Records from a dataset:
"""

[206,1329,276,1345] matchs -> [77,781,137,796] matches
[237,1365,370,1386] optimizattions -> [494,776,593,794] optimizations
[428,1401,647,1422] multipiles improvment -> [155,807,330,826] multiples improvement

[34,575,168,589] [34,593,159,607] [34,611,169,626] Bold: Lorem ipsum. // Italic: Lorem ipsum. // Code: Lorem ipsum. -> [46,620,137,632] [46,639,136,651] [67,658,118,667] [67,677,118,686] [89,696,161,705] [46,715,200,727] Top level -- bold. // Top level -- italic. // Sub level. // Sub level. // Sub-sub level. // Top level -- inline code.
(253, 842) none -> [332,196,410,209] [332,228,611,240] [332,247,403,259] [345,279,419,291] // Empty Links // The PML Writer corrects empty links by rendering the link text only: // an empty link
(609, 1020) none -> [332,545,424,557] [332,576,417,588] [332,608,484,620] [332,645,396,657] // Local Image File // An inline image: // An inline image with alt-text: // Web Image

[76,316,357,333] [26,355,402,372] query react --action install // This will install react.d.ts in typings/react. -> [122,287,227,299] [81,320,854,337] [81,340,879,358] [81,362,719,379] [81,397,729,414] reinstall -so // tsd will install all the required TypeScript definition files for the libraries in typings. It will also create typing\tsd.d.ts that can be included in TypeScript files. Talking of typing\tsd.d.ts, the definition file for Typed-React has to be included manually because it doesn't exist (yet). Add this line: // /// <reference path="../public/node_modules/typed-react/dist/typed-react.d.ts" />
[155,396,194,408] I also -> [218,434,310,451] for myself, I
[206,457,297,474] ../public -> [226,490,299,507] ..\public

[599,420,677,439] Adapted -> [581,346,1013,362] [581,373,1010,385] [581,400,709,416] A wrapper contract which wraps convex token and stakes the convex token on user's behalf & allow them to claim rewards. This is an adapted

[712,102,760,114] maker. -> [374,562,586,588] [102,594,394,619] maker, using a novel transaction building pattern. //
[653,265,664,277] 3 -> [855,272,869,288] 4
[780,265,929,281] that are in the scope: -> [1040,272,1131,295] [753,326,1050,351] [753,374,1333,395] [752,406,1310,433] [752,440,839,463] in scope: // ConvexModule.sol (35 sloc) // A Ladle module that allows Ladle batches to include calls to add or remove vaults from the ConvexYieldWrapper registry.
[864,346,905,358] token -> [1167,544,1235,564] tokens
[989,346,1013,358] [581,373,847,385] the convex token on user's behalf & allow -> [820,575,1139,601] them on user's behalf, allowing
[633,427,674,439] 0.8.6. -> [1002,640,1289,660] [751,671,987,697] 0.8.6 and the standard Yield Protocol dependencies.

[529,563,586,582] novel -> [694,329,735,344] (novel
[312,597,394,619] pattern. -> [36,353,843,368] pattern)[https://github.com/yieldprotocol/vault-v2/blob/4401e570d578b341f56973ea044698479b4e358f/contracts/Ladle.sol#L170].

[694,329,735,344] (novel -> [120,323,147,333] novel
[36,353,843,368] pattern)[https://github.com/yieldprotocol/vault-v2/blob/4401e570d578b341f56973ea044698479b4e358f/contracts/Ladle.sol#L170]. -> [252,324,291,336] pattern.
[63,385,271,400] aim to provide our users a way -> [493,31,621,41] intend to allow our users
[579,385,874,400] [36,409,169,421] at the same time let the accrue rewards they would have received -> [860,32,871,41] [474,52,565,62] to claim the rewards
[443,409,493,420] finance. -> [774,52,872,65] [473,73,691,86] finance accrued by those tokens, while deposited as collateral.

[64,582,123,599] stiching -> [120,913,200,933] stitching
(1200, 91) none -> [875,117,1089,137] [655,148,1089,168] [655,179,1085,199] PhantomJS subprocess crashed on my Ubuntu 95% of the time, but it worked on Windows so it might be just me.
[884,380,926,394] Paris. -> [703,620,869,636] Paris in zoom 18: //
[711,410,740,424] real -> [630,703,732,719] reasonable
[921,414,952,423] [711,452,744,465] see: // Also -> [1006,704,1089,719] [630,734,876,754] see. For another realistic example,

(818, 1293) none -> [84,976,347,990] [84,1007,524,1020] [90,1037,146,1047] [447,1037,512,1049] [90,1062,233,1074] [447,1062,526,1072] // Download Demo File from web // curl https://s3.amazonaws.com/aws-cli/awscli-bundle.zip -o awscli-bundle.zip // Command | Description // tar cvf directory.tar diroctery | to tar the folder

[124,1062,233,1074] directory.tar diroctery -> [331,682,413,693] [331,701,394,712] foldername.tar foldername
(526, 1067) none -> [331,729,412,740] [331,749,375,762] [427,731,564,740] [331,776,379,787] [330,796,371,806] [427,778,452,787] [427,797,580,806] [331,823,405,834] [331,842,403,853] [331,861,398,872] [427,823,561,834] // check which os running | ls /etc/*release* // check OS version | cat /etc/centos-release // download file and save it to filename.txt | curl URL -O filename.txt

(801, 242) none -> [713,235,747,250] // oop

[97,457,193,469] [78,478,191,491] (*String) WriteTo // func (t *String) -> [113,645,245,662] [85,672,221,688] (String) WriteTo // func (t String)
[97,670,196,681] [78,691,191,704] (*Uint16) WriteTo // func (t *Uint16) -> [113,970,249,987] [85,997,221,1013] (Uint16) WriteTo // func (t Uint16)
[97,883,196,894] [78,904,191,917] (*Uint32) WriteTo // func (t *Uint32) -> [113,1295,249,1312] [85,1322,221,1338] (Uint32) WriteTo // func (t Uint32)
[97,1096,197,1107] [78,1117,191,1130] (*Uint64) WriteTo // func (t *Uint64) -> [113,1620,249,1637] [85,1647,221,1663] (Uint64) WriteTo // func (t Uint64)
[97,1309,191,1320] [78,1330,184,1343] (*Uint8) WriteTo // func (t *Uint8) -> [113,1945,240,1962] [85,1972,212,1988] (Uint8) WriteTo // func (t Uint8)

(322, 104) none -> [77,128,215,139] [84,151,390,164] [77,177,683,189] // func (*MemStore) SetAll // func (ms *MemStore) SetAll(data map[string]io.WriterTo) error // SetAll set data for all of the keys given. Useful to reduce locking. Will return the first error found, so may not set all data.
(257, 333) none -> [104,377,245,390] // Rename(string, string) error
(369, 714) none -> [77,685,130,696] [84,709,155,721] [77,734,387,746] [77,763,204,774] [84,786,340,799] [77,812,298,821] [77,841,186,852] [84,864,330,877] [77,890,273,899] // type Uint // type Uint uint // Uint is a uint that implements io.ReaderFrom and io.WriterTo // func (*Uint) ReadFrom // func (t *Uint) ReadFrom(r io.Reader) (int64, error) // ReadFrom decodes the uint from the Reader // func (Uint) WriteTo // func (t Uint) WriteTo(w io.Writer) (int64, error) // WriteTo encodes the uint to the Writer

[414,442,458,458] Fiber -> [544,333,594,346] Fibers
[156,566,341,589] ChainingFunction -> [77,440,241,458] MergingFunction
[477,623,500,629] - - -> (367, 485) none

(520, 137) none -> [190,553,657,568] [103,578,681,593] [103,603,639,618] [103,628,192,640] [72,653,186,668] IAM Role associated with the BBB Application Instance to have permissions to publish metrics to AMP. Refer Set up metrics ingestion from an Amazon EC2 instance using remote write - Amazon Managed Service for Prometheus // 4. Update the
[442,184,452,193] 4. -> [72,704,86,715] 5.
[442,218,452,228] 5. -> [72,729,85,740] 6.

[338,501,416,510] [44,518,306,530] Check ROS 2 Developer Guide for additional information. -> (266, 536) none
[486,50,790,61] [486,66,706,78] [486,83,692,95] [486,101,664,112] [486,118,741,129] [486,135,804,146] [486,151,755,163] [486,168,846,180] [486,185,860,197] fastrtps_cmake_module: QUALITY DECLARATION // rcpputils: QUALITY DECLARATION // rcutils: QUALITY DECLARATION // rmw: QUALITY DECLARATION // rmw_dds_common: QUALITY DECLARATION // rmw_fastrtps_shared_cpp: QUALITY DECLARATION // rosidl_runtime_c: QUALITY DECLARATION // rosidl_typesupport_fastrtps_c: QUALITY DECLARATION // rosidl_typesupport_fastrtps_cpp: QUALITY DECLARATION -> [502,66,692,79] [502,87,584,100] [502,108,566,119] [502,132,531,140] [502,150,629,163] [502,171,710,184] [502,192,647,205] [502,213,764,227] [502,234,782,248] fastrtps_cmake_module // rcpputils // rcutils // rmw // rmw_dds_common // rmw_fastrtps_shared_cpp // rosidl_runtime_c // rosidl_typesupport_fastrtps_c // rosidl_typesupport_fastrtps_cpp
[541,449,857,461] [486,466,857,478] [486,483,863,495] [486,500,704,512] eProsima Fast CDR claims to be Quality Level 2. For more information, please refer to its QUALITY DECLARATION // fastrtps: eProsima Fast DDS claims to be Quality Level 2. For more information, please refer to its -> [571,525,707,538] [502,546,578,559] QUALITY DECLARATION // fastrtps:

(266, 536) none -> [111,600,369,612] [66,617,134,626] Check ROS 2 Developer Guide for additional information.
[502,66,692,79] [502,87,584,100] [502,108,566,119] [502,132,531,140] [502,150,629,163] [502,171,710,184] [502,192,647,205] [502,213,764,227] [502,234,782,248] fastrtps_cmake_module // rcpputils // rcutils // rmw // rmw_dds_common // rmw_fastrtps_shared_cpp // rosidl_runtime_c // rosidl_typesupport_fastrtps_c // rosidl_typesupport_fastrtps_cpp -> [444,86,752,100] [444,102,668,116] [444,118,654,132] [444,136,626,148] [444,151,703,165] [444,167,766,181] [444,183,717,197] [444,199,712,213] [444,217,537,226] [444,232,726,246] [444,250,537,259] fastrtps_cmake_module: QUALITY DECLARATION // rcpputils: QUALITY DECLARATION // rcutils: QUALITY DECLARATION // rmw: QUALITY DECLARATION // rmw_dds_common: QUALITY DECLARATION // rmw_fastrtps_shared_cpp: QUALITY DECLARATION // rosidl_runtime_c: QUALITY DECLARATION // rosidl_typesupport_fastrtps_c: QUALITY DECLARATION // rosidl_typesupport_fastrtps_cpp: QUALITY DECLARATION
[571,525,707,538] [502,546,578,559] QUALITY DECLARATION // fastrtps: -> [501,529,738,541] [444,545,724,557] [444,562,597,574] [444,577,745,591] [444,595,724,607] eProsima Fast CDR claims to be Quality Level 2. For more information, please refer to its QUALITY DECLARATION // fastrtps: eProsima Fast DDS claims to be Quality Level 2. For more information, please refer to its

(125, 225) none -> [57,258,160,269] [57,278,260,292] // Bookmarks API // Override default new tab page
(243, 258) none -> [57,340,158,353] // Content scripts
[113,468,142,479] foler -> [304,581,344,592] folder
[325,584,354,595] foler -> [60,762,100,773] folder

"""

__WORK ITEM__. In the entries above, the lines from the one bearing "[864,346,905,358] token ->" up to and including the one bearing "[694,329,735,344] (novel ->" should be transcribed exactly; no other line is wanted.

__SOLUTION FOR THIS PROBLEM__.
[864,346,905,358] token -> [1167,544,1235,564] tokens
[989,346,1013,358] [581,373,847,385] the convex token on user's behalf & allow -> [820,575,1139,601] them on user's behalf, allowing
[633,427,674,439] 0.8.6. -> [1002,640,1289,660] [751,671,987,697] 0.8.6 and the standard Yield Protocol dependencies.

[529,563,586,582] novel -> [694,329,735,344] (novel
[312,597,394,619] pattern. -> [36,353,843,368] pattern)[https://github.com/yieldprotocol/vault-v2/blob/4401e570d578b341f56973ea044698479b4e358f/contracts/Ladle.sol#L170].

[694,329,735,344] (novel -> [120,323,147,333] novel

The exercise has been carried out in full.